(Version comparison data)
**********

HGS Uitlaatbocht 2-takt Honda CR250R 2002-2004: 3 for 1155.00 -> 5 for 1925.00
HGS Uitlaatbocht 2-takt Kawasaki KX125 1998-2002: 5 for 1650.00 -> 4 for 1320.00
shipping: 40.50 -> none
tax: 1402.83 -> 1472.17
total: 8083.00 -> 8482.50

**********

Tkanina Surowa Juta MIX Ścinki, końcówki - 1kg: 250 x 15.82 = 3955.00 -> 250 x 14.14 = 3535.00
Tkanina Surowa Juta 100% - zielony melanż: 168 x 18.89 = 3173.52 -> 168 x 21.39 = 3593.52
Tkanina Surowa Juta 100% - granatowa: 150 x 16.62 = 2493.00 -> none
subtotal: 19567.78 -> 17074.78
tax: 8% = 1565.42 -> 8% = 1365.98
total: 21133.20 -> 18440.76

**********

Within the data above, the span starting at the line containing "subtotal: 19567.78 -> 17074.78" and ending at the line containing "total: 21133.20 -> 18440.76" is to be retyped exactly, with no other lines.

subtotal: 19567.78 -> 17074.78
tax: 8% = 1565.42 -> 8% = 1365.98
total: 21133.20 -> 18440.76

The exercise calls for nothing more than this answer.